聽到張銘和李玄要去三十六樓,陸甲頓時滿臉震驚。
對於他這種資深舔狗來說,女神是神聖不可侵犯的。
尤其是女神的閨房,更是絕對的禁地,不可以進入的絕對領域。
現在聽到張銘和李玄居然說要去花冬風的房間,他當然會這麽大反應了。
“怎麽?你不想去嗎?”
看到陸甲這一驚一乍的樣子,張銘頓時沒好氣地說道。
“我,我···”
聽到張銘的話,陸甲也不知道在心中暗暗YY什麽鬼東西。
隻見他的臉龐瞬間變得通紅,就好像被燙熟了一樣。
“我,去。”
最後,他好像是欲望戰勝了理智,用極小的聲音一臉害羞的說道。
“什麽去?”
不過,陸甲的聲音太小了。
張銘和李玄完全就沒有聽清,隻好再問一遍。
“你不要去嗎?”
張銘還調侃著問道。
“我說,我要去。
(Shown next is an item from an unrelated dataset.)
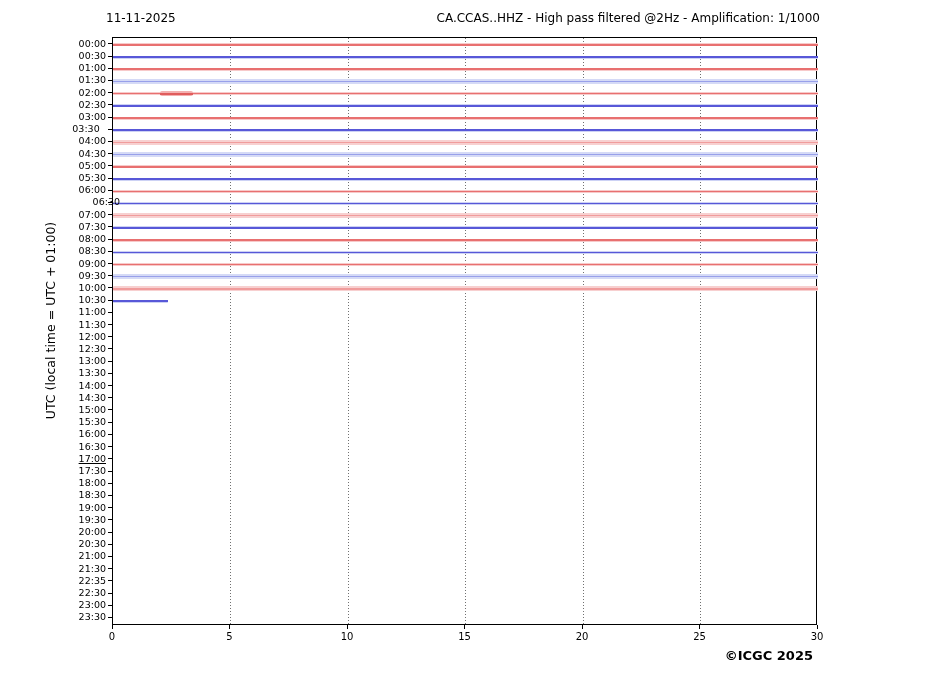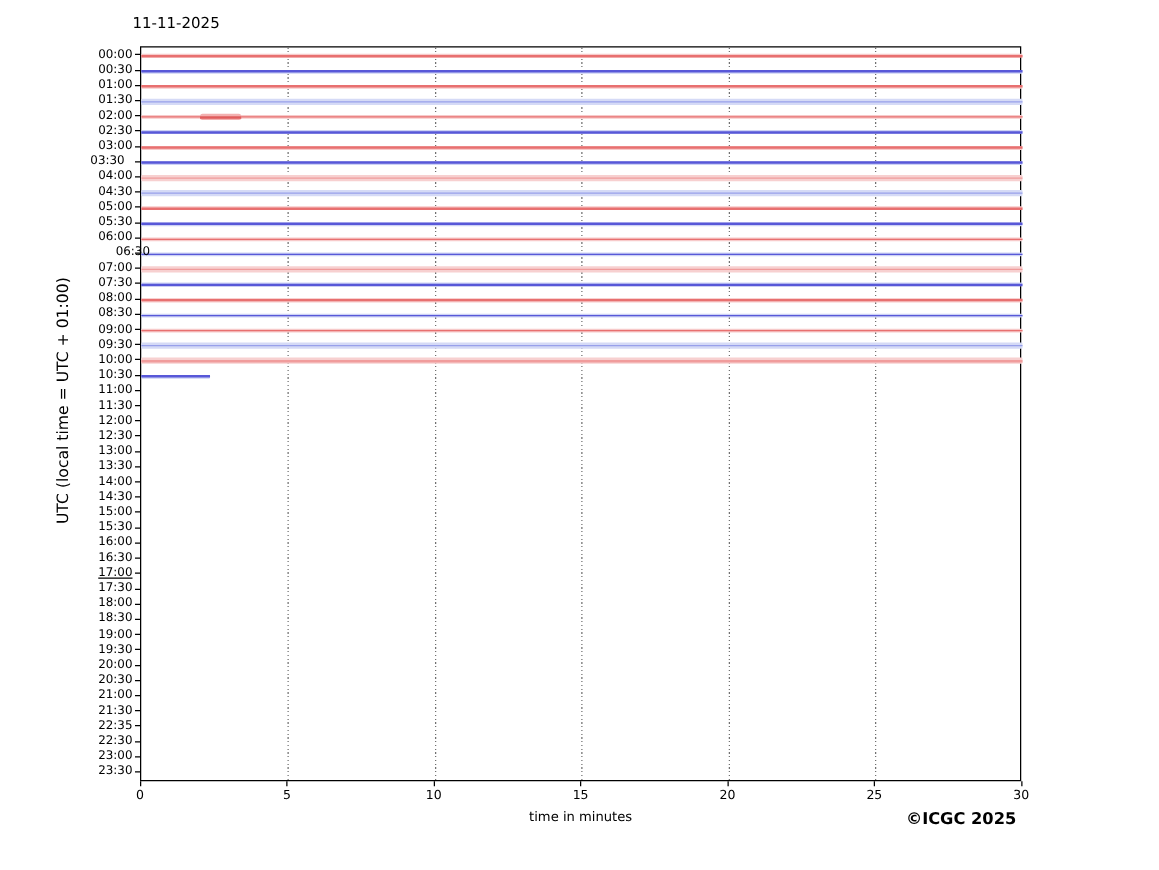"CA.CCAS..HHZ - High pass filtered" div.title-main { html: none -> <div>CA.CCAS..HHZ - High pass filtered @2Hz - Amplification: 1/1000</div> }
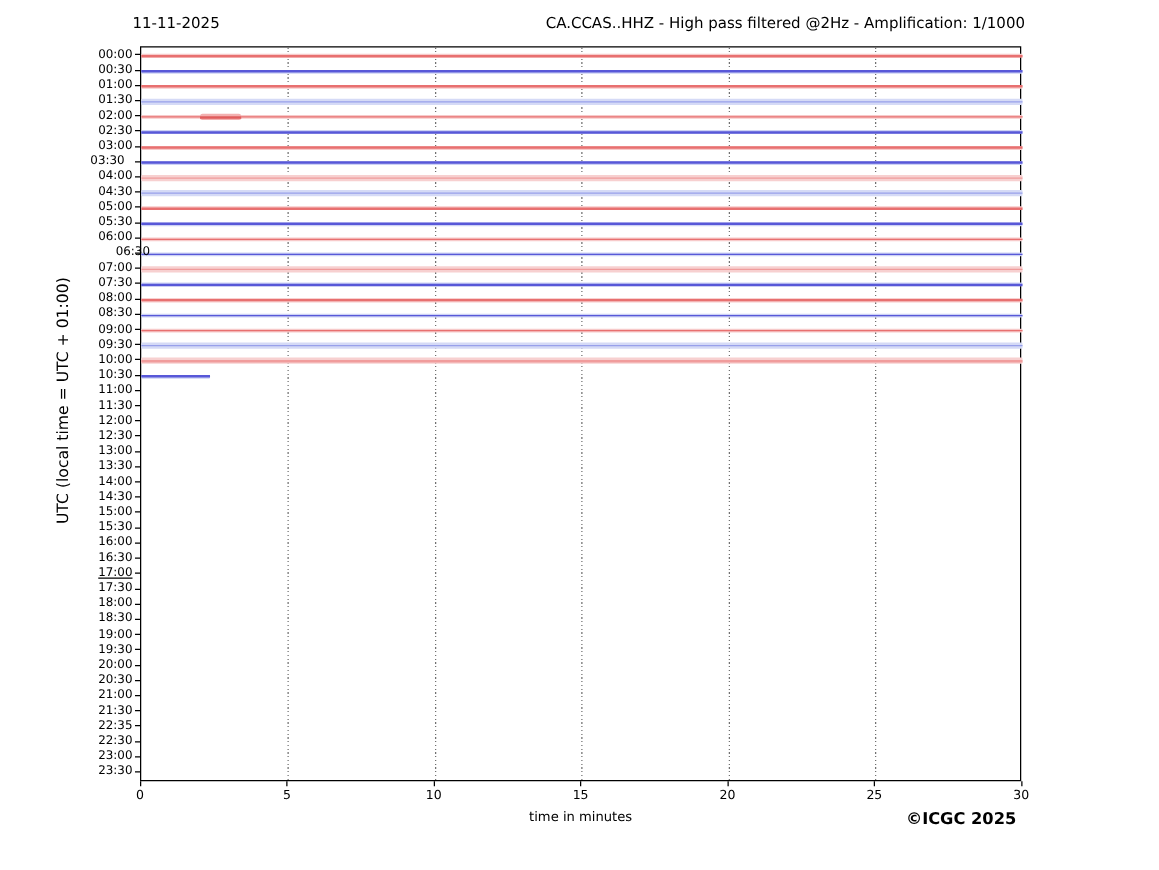"time in minutes" div.xlabel { html: <div>time in minutes</div> -> none }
”
聽到張銘的話,陸甲還以為張銘真的不要他去,頓時連忙著急地大聲說道。
說完,陸甲感覺已經用盡了自己的力去,就連身體都是軟綿綿的樣子。
“我去,要不要這樣?”
看到這一幕,張銘都無語了。
他想不到,在這個到處充斥著大男人主義的異世界中,居然還有陸甲這樣的奇葩。
張銘都懷疑,這個陸甲以後還能不能好好娶老婆了。
說不定,他們陸家這一脈就要絕後了。
搖了搖頭,張銘也不好說什麽。
畢竟,這種舔狗屬於刺蝟,碰不得,也說不得。
如果一句話不對的話,他分分鍾敢直接炸毛。
對此,張銘深有感受。
或者說,張銘也深受其害,被一個舔狗朋友坑得不要不要的。
想當年,張銘還是在學生時代的時候。
他的一個朋友就喜歡上了一個女神,直接成為了那個女神的舔狗,不知道排在多少號的備胎。